E pergunto agora ao illustre chefe do partido progressista, que é membro de uma dessas commissões, se s. exa. não se sente n'uma má posição porque lhe podem lançar em rosto o não estar n'aquelle logar legitimamente eleito; porque o collegio que o elegeu não era legitimo para o eleger.
Pergunto a s. exa., que tantas vezes aqui se levanta, e applaudo-o por isso, para fulminar os que atacam as leis, e para pugnar pela liberdade do suffragio, pergunto a s. exa., repito, se agora com esta pecha g. exa. se póde manter e conservar em uma commissão, sabendo que os que o elegeram para essa commissão se constituiram illegalmente?
E quer a camara saber o que resulta de serem constituídas as commissões por este modo, por esta fórma?
Começando por não saberem se os que as elegeram eram ou não os legitimos eleitores, essas commissões, apenas se constituíram, deram logo prova de desconhecimento da lei; não só não correspondem ao pensamento benefico da lei, nem o comprehendem, mas até desconhecem completamente as disposições legislativas.
Essas commissões, illegalmente eleitas, reuniram-se no dia 25 de janeiro, e estão hoje constituidas. A lei marca que para a cidade de Lisboa e para a cidade do Porto haja em cada bairro um certo numero de secções.
Para que creou a lei estas secções? Qual foi o pensamento que o legislador teve? Evidentemente foi o pensamento de descentralisar os trabalhos, de tornar mais facil aos eleitores o fazerem-se inscrever no livro do recenseamento, de verificarem se eram ou não garantidos os seus direitos. Não podia ter sido outro o pensamento do legislador.
Pois quer v. exa. saber o que acontece?

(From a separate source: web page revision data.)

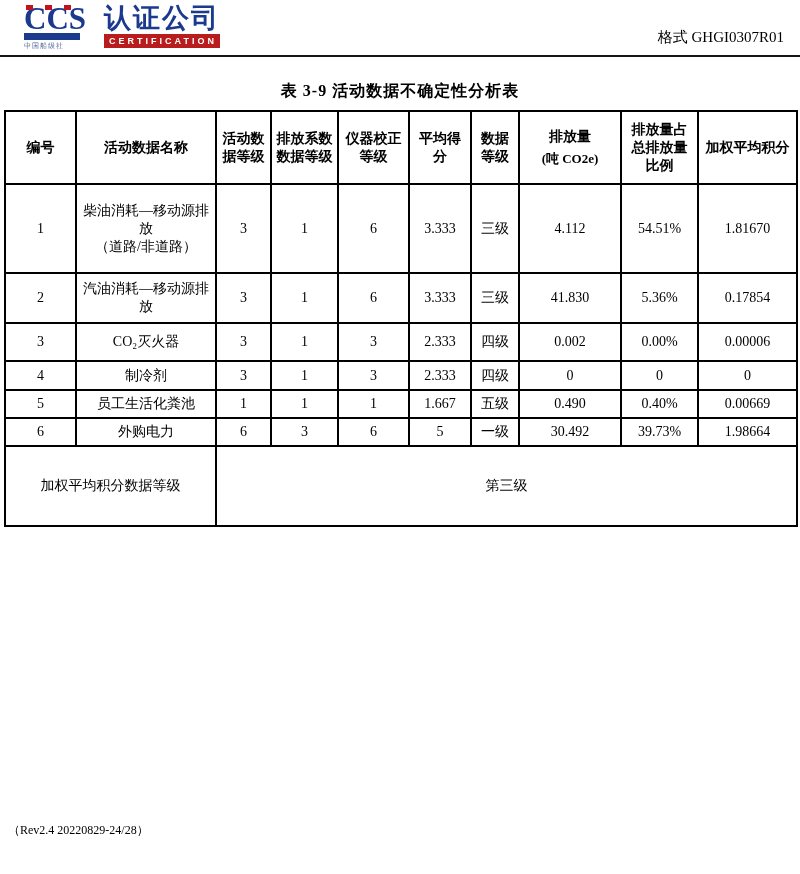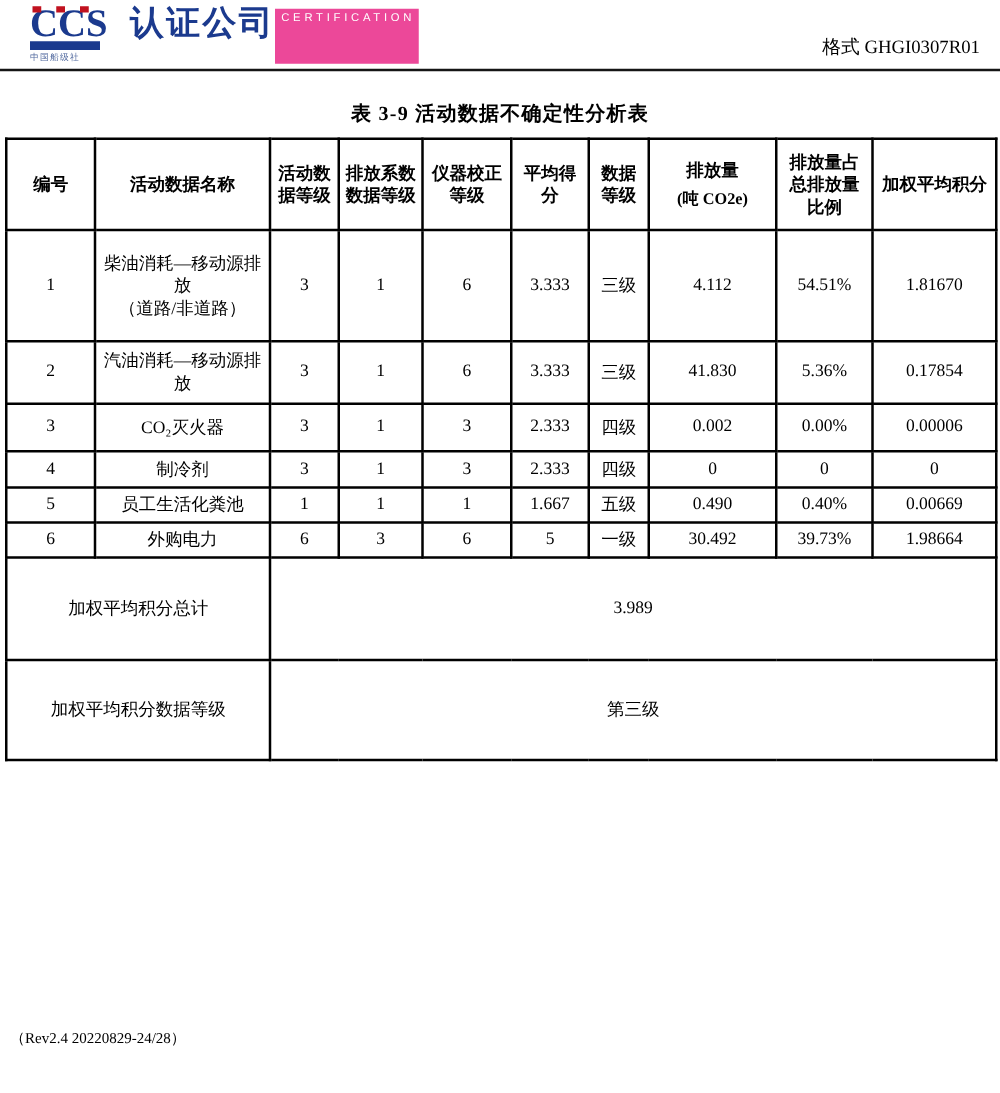"认证公司" .logo-right { flex-direction: row -> column }
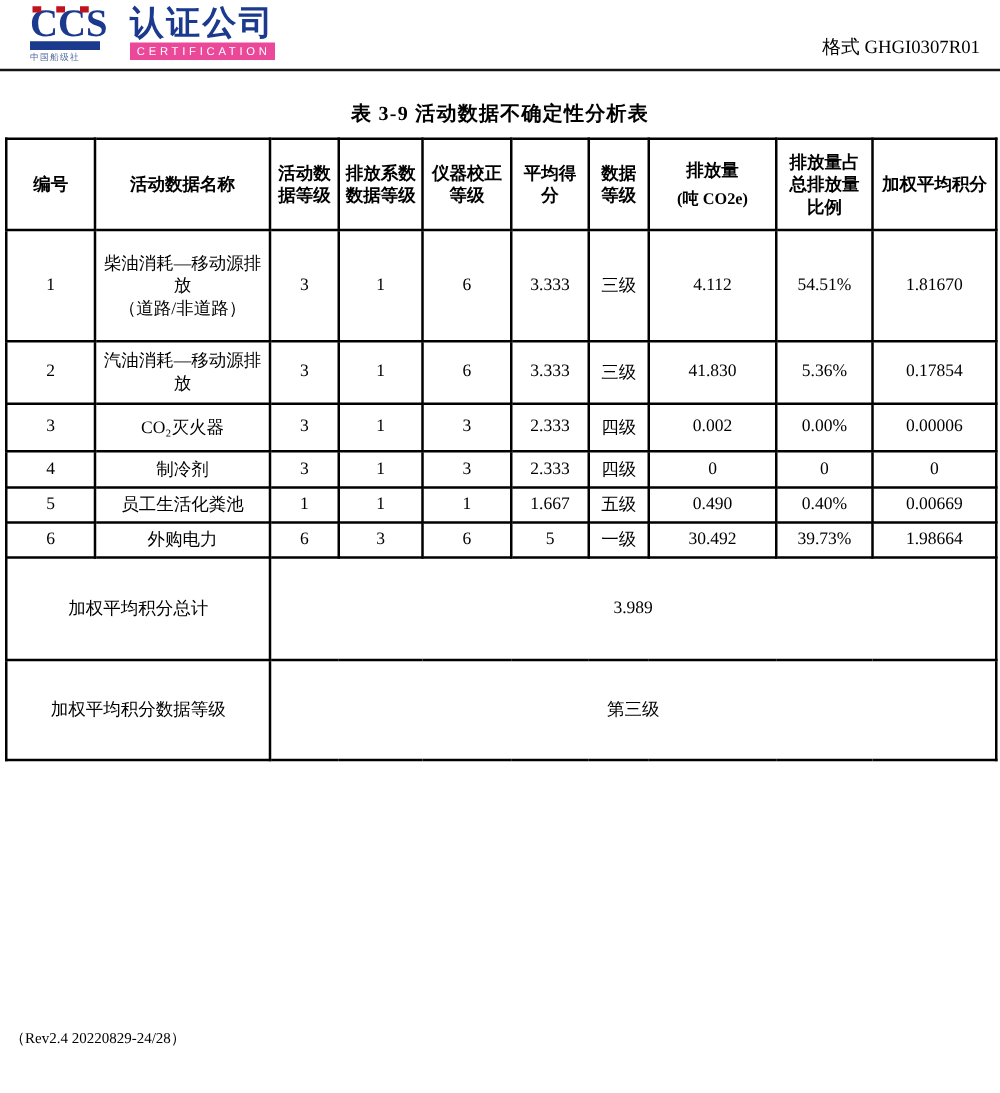"CERTIFICATION" .cert-box { background: #ec4899 -> #b91c1c; font-weight: normal -> bold }
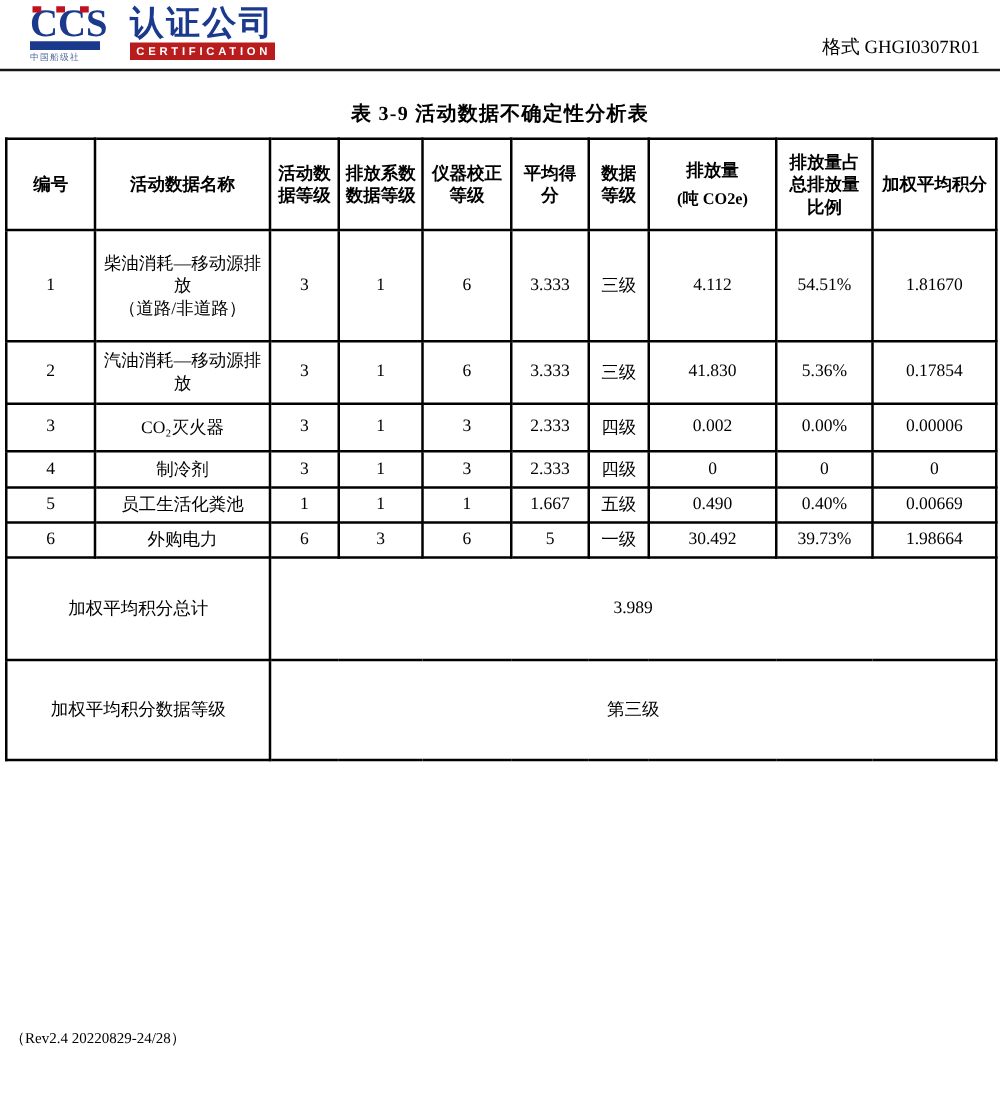"加权平均积分总计" tr.h-sum1 { html: <tr> <td>加权平均积分总计</td> <td>3.989</td> </tr> -> none }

As commissões de secção, uma d'ellas só diz que ha de começar os trabalhos, portanto não sabemos como ella os regulará. E n'este ponto eu ponho de parte a secção a que pertence o illustre chefe do partido progressista, porque essa annunciou que trabalharia, mas ainda não disse quando. As secções do primeiro bairro, essas já annunciaram.
Ora, o primeiro bairro comprehende desde Soccorro, S. Lourenço e S. Thiago até ao Beato, Charneca e Olivaes.
Pois as secções reunem-se todas na rua da Mouraria, e realmente, para commodidade dos cidadãos que habitam no Beato, na Charneca ou nos Olivaes não ha nada melhor de que reunirem-se commissões de secção na rua da Mouraria. Mas ha mais: a commissão reune-se das onze horas da manhã ás tres da tarde, nem mais cedo nem mais tarde; e nos dias santificados não se reúne. Quer dizer que o jornaleiro, o homem que trabalha de sol a sol, que mais facilmente podia vir á commissão no dia santificado, nesse dia a commissão vae repousar.
Será isto comprehender o pensamento da lei? Será isto executar a lei no sentido benefico, que ella parece ter tido? Não é.
Mas querem ver ainda como é que esta commissão comprehende a lei? Diz que o recenseamento ha de estar concluído até 15 de fevereiro. Porque lei se estará regulando? Pela lei de 1878, quando nós temos a lei de 1884, pela qual os prasos vão até 25 de fevereiro. Quer dizer que as commissões, em vez de elucidarem os cidadãos, estão a confundil-os. Não sei se está presente algum membro d'essas commissões; mas esta é a verdade.
Quanto ás commissões de secção do segundo bairro, tambem não posso deixar de apontar o modo como ellas comprehendem a lei. Pertencem ao segundo bairro, o Campo Grande, Lumiar, Ameixoeira e Carnide; pois o eleitor tem do vir aos paços do concelho.